Copy each line of the records below that has "NATIONAL" in it.
= = = =
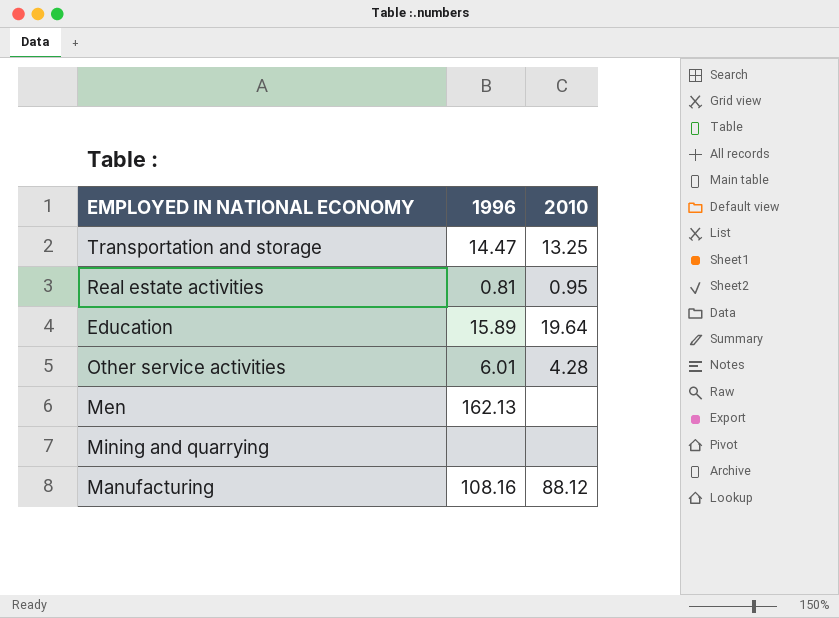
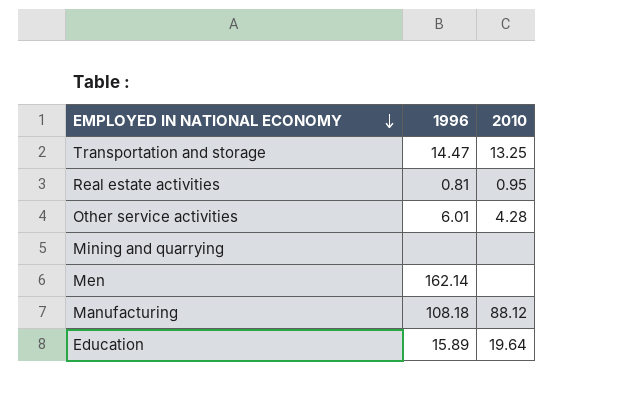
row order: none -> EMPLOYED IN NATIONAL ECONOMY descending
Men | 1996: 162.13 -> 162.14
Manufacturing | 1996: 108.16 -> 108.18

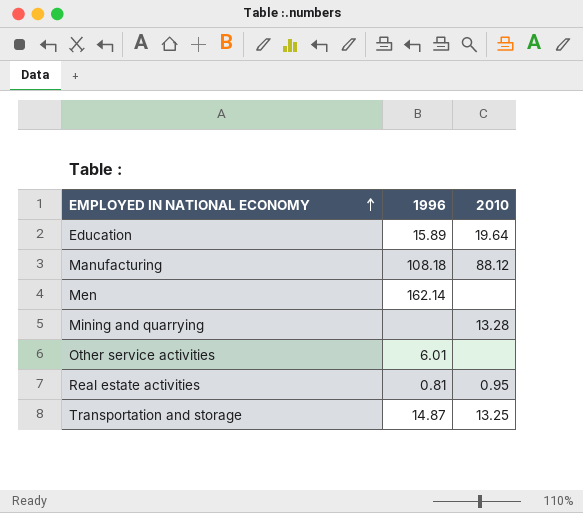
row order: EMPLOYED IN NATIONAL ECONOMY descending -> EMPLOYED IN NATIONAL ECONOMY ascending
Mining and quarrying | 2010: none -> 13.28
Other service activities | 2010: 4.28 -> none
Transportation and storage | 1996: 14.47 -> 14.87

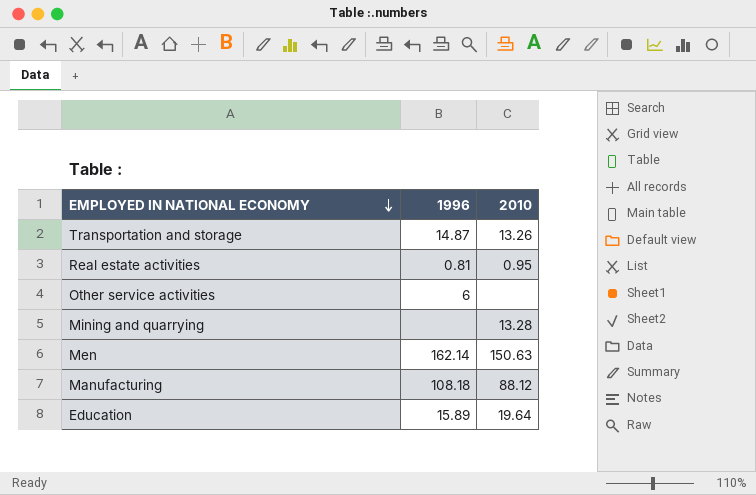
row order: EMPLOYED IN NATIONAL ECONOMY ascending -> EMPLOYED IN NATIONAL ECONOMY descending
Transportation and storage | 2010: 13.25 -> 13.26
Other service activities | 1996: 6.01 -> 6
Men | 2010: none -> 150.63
= = = =
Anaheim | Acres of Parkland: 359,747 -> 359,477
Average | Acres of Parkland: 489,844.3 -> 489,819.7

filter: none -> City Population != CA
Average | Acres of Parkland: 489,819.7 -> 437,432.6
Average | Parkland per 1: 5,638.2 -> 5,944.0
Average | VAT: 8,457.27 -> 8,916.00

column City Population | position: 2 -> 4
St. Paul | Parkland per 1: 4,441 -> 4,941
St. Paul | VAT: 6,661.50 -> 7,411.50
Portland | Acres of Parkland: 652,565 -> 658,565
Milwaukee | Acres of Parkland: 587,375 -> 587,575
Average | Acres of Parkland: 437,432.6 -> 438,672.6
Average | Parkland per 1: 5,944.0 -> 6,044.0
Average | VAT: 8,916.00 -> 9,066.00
= = = =
• [Your response]
row order: none -> EMPLOYED IN NATIONAL ECONOMY descending
row order: EMPLOYED IN NATIONAL ECONOMY descending -> EMPLOYED IN NATIONAL ECONOMY ascending
row order: EMPLOYED IN NATIONAL ECONOMY ascending -> EMPLOYED IN NATIONAL ECONOMY descending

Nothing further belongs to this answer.